Moreover, the violin personifies a poignant vox humana at the dramatically decisive points of the composition. Just listen to the thematic octave sequences at the high point of the second movement, and especially human lamentation of that final drama of the soul, which abruptly puts an end to the “dance festival” in the third movement. Furthermore, not only is the notation of the quarter-tones for the violin fascinating, but also the unique ornamentation in this music, its mythical-narrative dimension (the work begins with a parlando-rubato “once upon a time …”, if you will) and its improvisational character, which stands in apparent contradiction to the detailed precision of the notation.

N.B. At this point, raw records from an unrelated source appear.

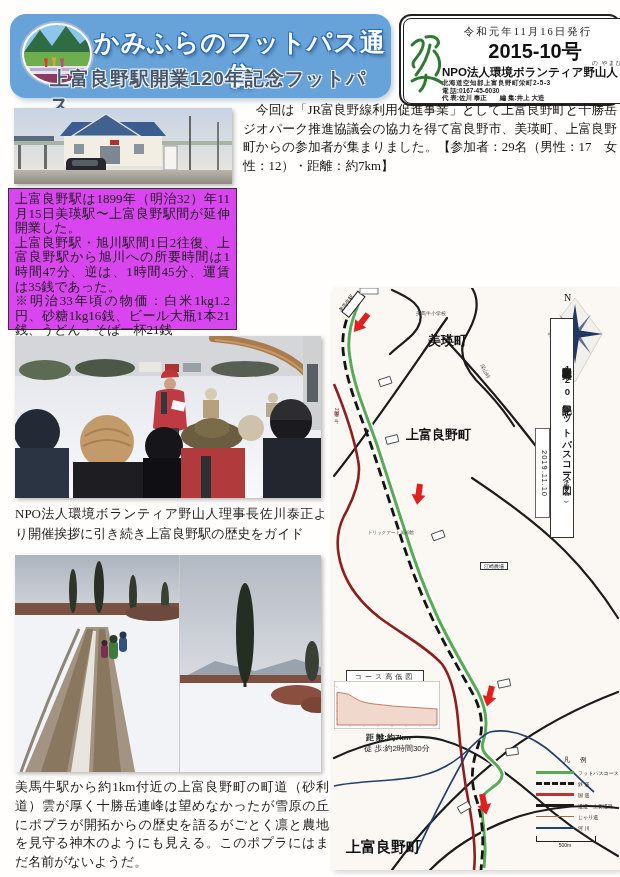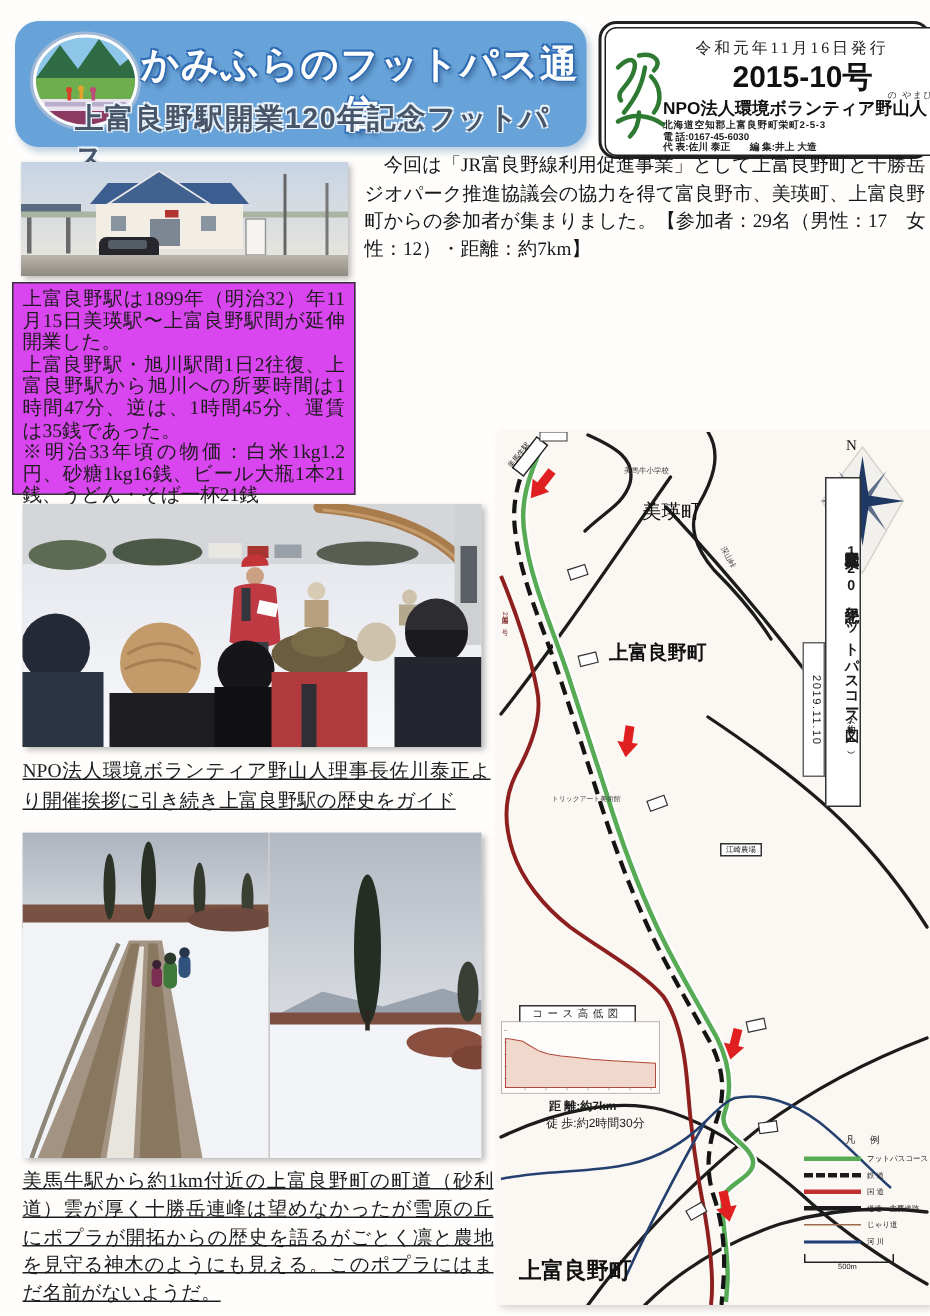--- a/index.html
+++ b/index.html
@@ -33,21 +33,21 @@
   .tel{position:absolute;left:38px;top:68px;font-size:6.5px;font-weight:bold;color:#222;}
   .people{position:absolute;left:38px;top:75px;font-size:6.5px;font-weight:bold;color:#222;}
 
   
   .photo{position:absolute;box-shadow:2px 2px 4px rgba(120,120,120,.5);background:#ddd;}
   .photo svg{display:block;}
   .history-box{position:absolute;left:8px;top:188px;width:229px;height:142px;border:1px solid #333;
           background:#d946ef;padding:3px 6px;box-sizing:border-box;font-size:13px;line-height:14.6px;
           text-align:justify;}
   .history-box p{margin:0;}
-  .caption{position:absolute;font-size:13px;line-height:20px;color:#1c1c1c;text-align:justify;text-decoration:underline;}
+  .caption{position:absolute;font-size:13px;line-height:20px;color:#1c1c1c;text-align:justify;}
 
   
   .article{position:absolute;left:243px;top:101px;width:374px;font-size:12.8px;line-height:18.6px;
           text-align:justify;color:#161616;}
   .article p{margin:0;}
 
   
   .map{position:absolute;left:332px;top:288px;width:288px;height:582px;background:#fbf7f3;
        box-shadow:2px 2px 5px rgba(140,140,140,.4);}
   .map svg.base{position:absolute;left:0;top:0;}
@@ -354,21 +354,21 @@
       <rect x="8" y="12" width="26" height="9" fill="#fff" stroke="#222" stroke-width="1" transform="rotate(-52 21 16)"></rect>
       <rect x="28" y="0" width="18" height="6" fill="#fff" stroke="#444" stroke-width="0.7"></rect>
     </svg>
 
     <div class="mlabel sans" style="left:232px;top:4px;font-size:10px;font-family:'Liberation Serif',serif;">N</div>
     <div class="vtitle">
       <span>上富良野駅開業120年記念フットパスコース図</span><small>（約7km）</small>
     </div>
     <div class="vdate">2019.11.10</div>
 
-    <div class="mlabel" style="left:96px;top:44px;font-size:13px;font-weight:normal;">美瑛町</div>
+    <div class="mlabel" style="left:96px;top:44px;font-size:13px;font-weight:bold;">美瑛町</div>
     <div class="mlabel" style="left:74px;top:138px;font-size:13px;font-weight:bold;">上富良野町</div>
     <div class="mlabel" style="left:14px;top:550px;font-size:15px;font-weight:bold;">上富良野町</div>
     <div class="mlabel" style="left:4px;top:12px;font-size:5px;transform:rotate(-52deg);">美馬牛駅</div>
     <div class="mlabel" style="left:84px;top:22px;font-size:5px;color:#444;">美馬牛小学校</div>
     <div class="mlabel" style="left:146px;top:80px;font-size:5px;color:#444;transform:rotate(62deg);">深山峠</div>
     <div class="mlabel" style="left:36px;top:242px;font-size:4.5px;color:#444;">トリックアート美術館</div>
     <div class="mlabel tiny-box" style="left:148px;top:274px;font-size:5px;padding:0 3px;">江崎農場</div>
     <div class="mlabel" style="left:2px;top:120px;font-size:4.5px;color:#7a2020;writing-mode:vertical-rl;">国道237号</div>
 
     <div class="elev">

After so many surprises, a close analysis of the score reveals what may well be the biggest surprise of all in this composition: none of the elements I have just mentioned are used as an end in themselves, but are instead all integrated into a majestically proportioned and dramatically ingenious sonata form. Every single movement, as well as the sonata as a whole, relates an existential drama built around a recurrent theme – picking up all manner of enchanting blossoms along the way, as if en passant … This prime example of originality also possesses a deeply personal note thanks to being inspired by Romanian folklore, yet at the same time it is firmly anchored in the foundation laid by the great composers of the Western formal tradition.